Mtsvadi en plein air
In February, C and I went to Gori, Imereti and Kakheti with Imedi TV to participate in a segment on Georgian hospitality for their Droeba program. The gist of our participation was this: we would, one by one, knock on the doors of strangers and ask for water. We would gage their hospitality by
- Whether they gave us water;
- Whether they invited us to stay for wine or a supra;
- How persistent they were about item 2.
There may have been silverware on the table, but we ate the mtsvadi with our hands. The grilled meat, fresh off the fire, was warm and slick in my fingers. The thick ropes of fat striating the flesh had turned buttery over the fire. I reached for a piece and a very organic smear of something white and soft from somewhere between bone and tendon—a shmear of hot marrow?—glazed my knuckles. I considered a moment, then licked my fingers.
I've eaten mtsvadi in many restaurants in Tbilisi—they've been best at the Marjanishvili Shemoikhede Genatsvale, and Championebi on Tamarashvili street reportedly has good grilled meat—but nothing so far has come close to equaling melting hot meat fresh off the fire, piled in a huge heaping bowl, eaten en plein air.
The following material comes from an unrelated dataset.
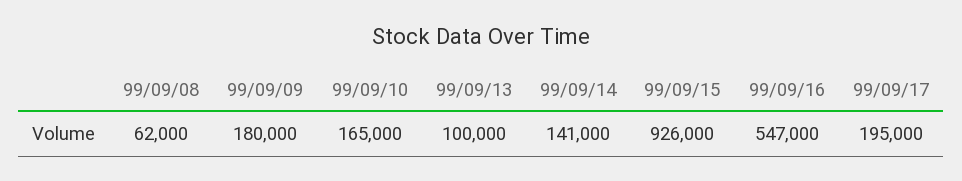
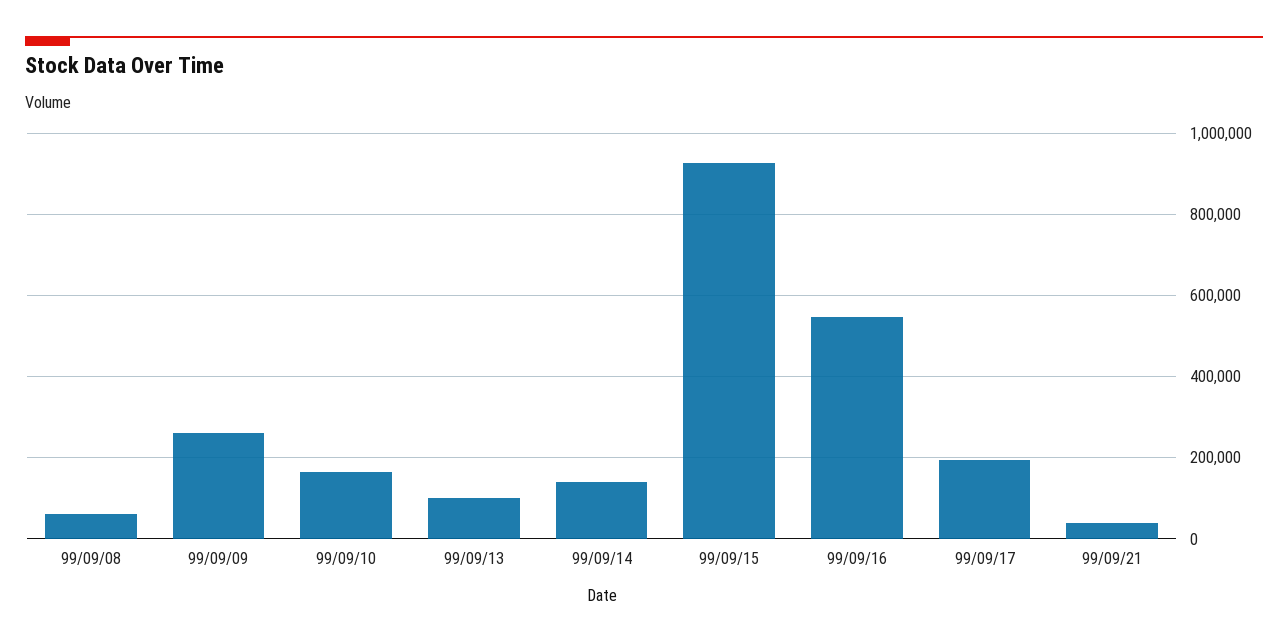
99/09/09: 180000 -> 260000
99/09/21: none -> 40000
But after Gurami's supra, more grape vines were added to the purple-orange-white bed of coals to freshen the fire for another round of mtsvadi. This round was for Gurami's family, some of whom had missed the first supra. As the camera crew packed away their equipment, my head full of raw white wine, I extended my cold hands towards the quick, dry column of fire, wishing we could stay.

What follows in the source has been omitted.